3. Could landlords face claims for not imposing restrictions on use or for reopening premises?
There is also the flip side – could landlords face claims for not imposing restrictions on use or for reopening premises? Such claims may come from tenants, employees or from members of the public.
A landlord will, under the Occupiers Liability Act 1957, owe a duty to take such care as is reasonable in the circumstances to keep visitors to the common parts of the premises reasonably safe (but this will not apply to areas outside the landlord’s control, such as units demised to tenants). As noted above, landlords also owe duties to their employees (although the full scope of obligations to employees is outside the scope of this note).
Satisfying this duty will involve following government guidance and adopting sensible precautions such as requiring social distancing, increased cleaning especially of commonly used surfaces and sending home employees who might have been exposed to the virus. However, it is unlikely that a claim for contracting coronavirus would succeed against a landlord, as a claimant would find it impossible to prove where exactly they caught the disease, and a landlord is likely to be able to argue in its defence that it took reasonable care provided it is observing government guidance. That said, as noted above, if third parties can see that landlords are not taking appropriate steps to follow government guidance they are likely to bring that to the attention of the authorities, which could involve both legal and reputational risk.
4. Service charge
Landlords should be able to recover the costs of increased cleaning of premises via the service charge.

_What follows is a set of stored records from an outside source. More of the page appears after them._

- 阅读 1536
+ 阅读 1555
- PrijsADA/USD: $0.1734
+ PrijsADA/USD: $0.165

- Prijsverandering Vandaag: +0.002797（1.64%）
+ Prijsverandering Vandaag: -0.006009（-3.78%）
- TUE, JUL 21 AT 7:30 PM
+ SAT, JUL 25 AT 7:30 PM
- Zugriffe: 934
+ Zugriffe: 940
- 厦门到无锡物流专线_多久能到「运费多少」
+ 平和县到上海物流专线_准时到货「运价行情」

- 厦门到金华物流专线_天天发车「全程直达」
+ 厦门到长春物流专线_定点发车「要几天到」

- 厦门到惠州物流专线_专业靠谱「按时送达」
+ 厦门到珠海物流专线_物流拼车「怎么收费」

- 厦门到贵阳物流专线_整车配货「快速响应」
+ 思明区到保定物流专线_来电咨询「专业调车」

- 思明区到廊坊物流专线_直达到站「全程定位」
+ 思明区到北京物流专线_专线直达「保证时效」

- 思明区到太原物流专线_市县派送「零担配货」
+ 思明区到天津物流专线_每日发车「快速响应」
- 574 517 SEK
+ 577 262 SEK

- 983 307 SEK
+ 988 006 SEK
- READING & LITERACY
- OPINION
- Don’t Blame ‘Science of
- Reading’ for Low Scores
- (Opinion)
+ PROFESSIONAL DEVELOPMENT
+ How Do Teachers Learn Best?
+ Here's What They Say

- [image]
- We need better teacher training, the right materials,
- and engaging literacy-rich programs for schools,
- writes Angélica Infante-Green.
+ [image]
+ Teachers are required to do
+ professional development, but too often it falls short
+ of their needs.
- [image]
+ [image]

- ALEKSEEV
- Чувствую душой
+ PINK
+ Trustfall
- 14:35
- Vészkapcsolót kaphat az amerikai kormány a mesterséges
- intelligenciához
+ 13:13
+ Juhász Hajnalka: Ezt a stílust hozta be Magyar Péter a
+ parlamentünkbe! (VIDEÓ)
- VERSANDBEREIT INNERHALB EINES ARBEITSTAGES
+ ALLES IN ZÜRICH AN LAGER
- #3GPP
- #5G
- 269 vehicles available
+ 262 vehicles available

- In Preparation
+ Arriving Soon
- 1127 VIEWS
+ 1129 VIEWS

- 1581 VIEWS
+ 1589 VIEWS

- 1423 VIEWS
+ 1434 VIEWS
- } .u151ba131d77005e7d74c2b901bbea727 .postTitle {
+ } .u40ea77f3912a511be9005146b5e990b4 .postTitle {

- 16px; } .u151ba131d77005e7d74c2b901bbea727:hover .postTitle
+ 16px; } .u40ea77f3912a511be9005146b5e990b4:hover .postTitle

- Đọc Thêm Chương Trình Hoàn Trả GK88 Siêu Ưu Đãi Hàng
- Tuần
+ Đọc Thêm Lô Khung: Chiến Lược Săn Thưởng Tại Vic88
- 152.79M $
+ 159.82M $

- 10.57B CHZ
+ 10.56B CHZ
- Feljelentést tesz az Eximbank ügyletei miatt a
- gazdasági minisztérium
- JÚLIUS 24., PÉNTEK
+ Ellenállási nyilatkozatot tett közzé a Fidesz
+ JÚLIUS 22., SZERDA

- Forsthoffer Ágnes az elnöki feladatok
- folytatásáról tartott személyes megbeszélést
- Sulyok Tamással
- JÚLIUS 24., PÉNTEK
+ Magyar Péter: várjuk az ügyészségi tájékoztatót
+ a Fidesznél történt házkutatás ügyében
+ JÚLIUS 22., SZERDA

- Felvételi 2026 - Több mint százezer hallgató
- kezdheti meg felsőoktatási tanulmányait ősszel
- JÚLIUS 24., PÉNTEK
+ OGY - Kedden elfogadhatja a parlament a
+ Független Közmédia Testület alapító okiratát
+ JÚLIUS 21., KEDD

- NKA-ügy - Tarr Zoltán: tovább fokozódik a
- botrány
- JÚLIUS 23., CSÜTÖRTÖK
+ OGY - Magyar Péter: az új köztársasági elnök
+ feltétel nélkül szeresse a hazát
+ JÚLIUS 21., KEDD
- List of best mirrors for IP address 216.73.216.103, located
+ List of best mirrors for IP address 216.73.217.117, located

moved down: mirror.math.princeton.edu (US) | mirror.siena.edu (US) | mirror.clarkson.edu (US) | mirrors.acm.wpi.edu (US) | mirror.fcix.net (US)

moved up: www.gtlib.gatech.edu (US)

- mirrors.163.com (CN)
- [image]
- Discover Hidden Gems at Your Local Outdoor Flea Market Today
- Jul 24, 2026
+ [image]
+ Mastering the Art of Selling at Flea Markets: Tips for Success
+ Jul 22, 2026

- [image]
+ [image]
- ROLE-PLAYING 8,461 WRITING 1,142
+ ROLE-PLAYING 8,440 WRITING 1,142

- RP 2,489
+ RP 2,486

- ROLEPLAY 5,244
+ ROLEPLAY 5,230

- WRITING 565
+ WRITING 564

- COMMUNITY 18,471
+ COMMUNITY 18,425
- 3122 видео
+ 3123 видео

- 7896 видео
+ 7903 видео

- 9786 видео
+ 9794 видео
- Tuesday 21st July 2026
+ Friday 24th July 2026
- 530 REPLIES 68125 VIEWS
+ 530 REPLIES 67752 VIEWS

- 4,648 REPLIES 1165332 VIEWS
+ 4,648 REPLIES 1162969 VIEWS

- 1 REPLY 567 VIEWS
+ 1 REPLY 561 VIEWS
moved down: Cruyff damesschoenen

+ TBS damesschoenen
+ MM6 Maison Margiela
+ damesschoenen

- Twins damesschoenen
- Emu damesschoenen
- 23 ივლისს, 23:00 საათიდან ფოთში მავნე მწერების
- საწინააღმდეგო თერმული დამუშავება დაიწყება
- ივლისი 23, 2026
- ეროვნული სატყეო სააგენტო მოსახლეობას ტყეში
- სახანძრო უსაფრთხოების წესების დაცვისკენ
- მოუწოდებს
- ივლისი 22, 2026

Conclusion - Risk planning
Landlords are no doubt well advanced in their reopening strategy planning and should consider whether and when they will reopen premises. In doing so they should consider how they will keep staff, tenants and visitors safe while the premises open.
Landlords should, where possible, maintain full and open communication with tenants and should try and address any legitimate tenant concerns.
Finally, landlords should make sure that they are familiar with their insurance policies to check if this affects their proposed actions.